The primary downside is that there aren’t any good songs. Tha Carter VI, Lil Wayne’s 14th studio album—however, given its title, one of many few meant to be immediately canonized—is a blockbuster by design and by committee: No fewer than 28 producers are credited; Bono sings, Lin-Manuel Miranda produces one track. In 19 tracks, there are vanishingly few moments which may show that this man, nonetheless solely 42 years previous, was as soon as one of the best rapper on the planet. Songs really feel concurrently tossed off and over-considered; there are maybe two passages throughout C6’s 67 minutes that scan as something apart from the product of a hyper-competent skilled in want of great inventive steerage. It could be a catastrophe if any of it mattered.
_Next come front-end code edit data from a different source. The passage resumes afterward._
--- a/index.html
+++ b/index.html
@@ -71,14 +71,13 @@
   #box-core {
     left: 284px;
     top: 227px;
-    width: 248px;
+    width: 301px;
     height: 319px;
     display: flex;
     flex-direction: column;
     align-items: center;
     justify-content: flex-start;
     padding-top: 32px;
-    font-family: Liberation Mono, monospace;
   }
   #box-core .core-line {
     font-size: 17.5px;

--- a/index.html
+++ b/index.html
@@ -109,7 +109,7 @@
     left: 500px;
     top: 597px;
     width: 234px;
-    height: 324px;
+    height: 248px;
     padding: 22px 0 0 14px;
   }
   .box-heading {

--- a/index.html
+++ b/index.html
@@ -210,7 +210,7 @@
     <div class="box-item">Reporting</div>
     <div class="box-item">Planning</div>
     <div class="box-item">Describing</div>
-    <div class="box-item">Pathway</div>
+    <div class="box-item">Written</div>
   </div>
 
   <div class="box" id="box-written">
The primary three Carter installments, launched between 2004 and 2008, chart Wayne’s rise from “youngest Sizzling Boy” to the inventive and business epicenter of hip-hop, his gravity such that one-off experiments would spawn a decade’s price of imitators. The fourth, from 2011, offered phenomenally effectively however got here throughout a pointy inventive downturn following his 2010 incarceration; the fifth, which was lastly launched in 2018 after years of litigation and leaks, is jagged and messy, however ceaselessly ingenious and idiosyncratic, a grasp artist bumping up towards trade mechanics and his diminished place in tradition. Carter VI comes with no such problems. It’s frictionless in each sense: launched and not using a hiccup, seemingly written and recorded in a really costly vacuum.
Which brings us to the album’s second elementary downside. On C5, whole songs can be constructed round a single vocal thought—for instance, the clipped, see-saw cadence he utilized to the “Particular Supply” flip on “Uproar”—in a approach that urged poise, premeditation, management. Right here, practically each verse defaults to the identical dense, superficially advanced model: a thick block of syllables lower into phrases and features as if it have been a jigsaw puzzle. Writing this fashion may be time-intensive, however requires (or at the least reveals) little in the best way of precise inspiration; at a sure level, it’s simply math.
On this approach, the helpful referent for late-period Wayne is late-period Eminem. Earlier of their careers, each rappers have been capable of navigate extremely tough technical passages whereas nonetheless speaking persona, bend, spontaneity. Right now each of them, syllable-obsessed rap nerds that they’re, write verses which might be—and this can be a description, not an endorsement—hermetic, scrubbed of any imprecision, but in addition most of what made them so inimitable at their respective peaks. At C6’s worst, this dutiful dedication to what’s technically appropriate makes Wayne sound like he’s drowning. On “Flex Up,” his tackle a Lil Child-style rolling monotone is meant to solid him as unflappable, however has the other impact, leaving him trailing behind the beat, unwilling to interrupt rhythm and catch again up. The refrain of “Banned From NO” is a barrage of rhyming phrases (“The cocaine whiter/The rope chain brighter/The choke chain tighter/The close-range sniper/The dope-game lifer…”) delivered with such sleepy obligation as to grow to be completely uninteresting.